Do you think I understood any of that when I became a Christian? Not at all. But I’ve come to understand more and more. I hear stories such as the transformation of Bart’s dad, and I know in a new way that what the Bible says is true.

Christ saves us from the penalty of sin and starts us on the process of living free from sin.

Define Your Terms

I ran across another atheist the other day who apparently is “an ex-Christian.” In another discussion months ago, a different individual told me she had once been “just as you are now.”

Well, how in the world would she know what kind of a spiritual life I have? Did she think that all Christians have exactly the same walk with the Lord? Or was she under the impression that because she did Christian things, that made her a Christian?

It’s hard to know what any of these individuals who no longer claim the name of Christ once thought. They certainly believed at the time that they were Christians. But why did they?

Some people think they’re Christians because they go to church. Once when I was on jury duty, I met a woman who asked me about that when I identified myself as a Christian. Her daughters had asked her, and she didn’t know how to answer.

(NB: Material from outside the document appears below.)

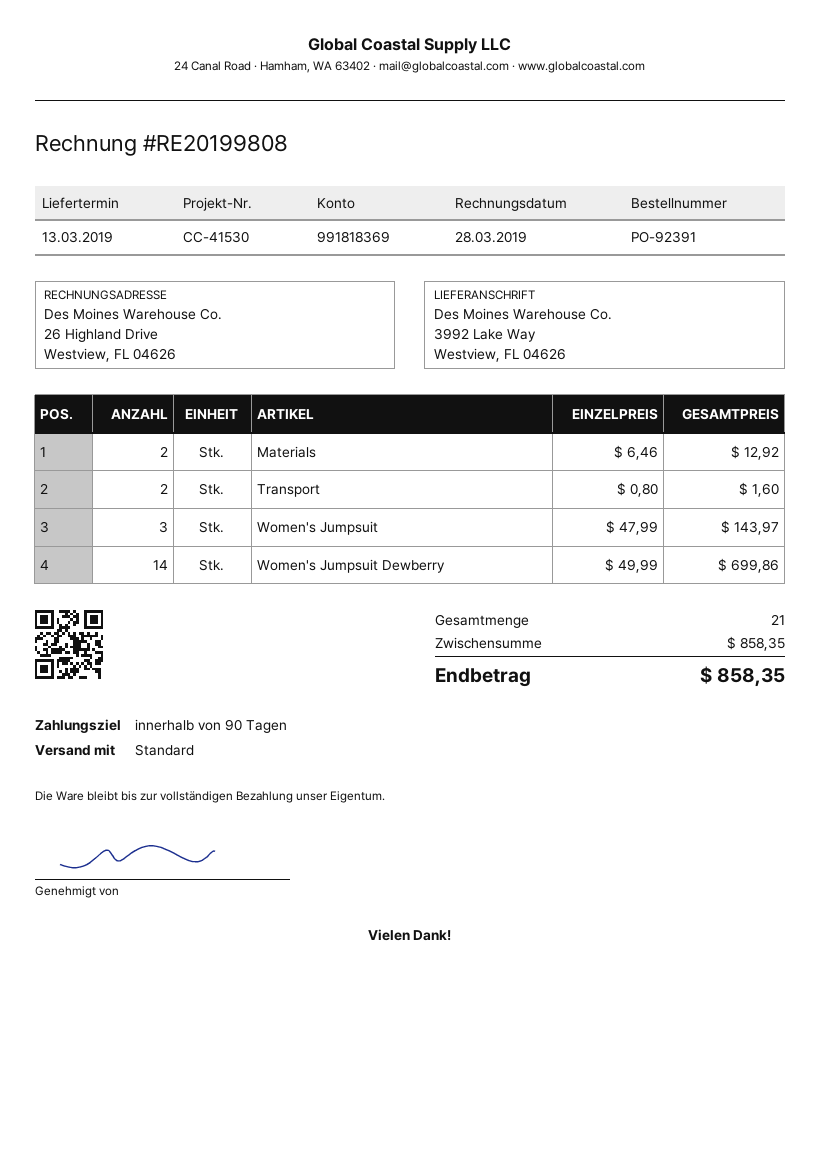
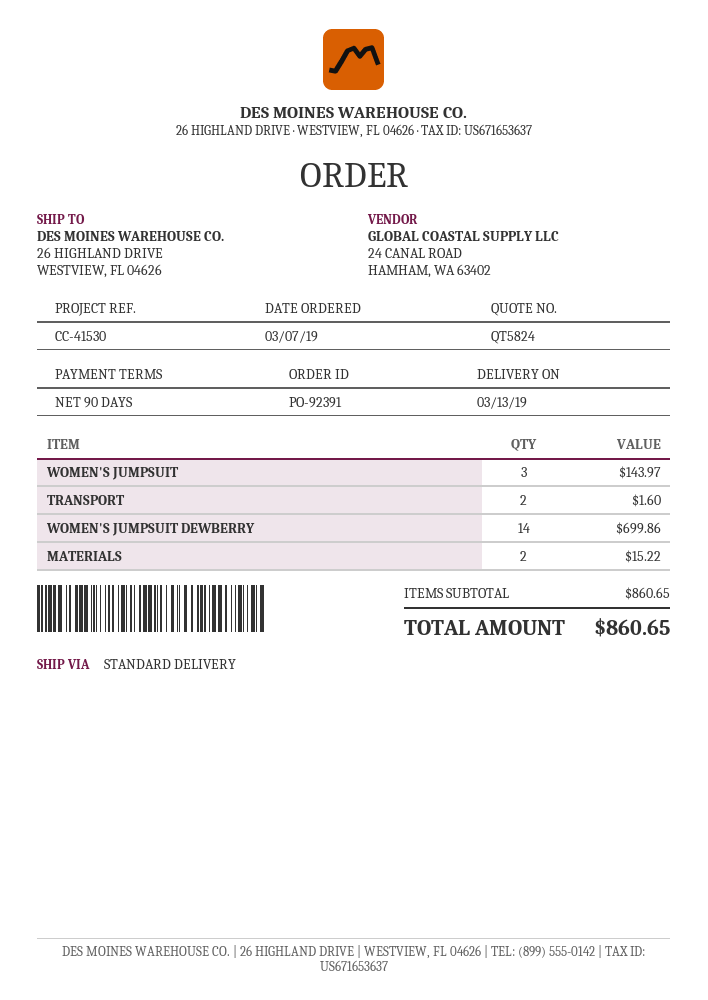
ship to: 3992 Lake Way, Westview, FL 04626 -> 26 HIGHLAND DRIVE, WESTVIEW, FL 04626
Materials: 2 for 12.92 -> 2 for 15.22
subtotal: 858.35 -> 860.65
total: 858.35 -> 860.65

They were under the impression that they were Christians because they were Americans, but they weren’t sure if they needed to go to church in order to be counted as Christians.

Some people think they become Christians by praying a prayer or by being baptized or by taking a class and learning answers to questions about God and the Bible. None of that is undesirable. In fact all those things are good and helpful, but they don’t make a person a Christian.

Becoming a Christian is quite easy, but it’s more than saying magic words or doing a list of right things, or even giving all the right answers to specific questions.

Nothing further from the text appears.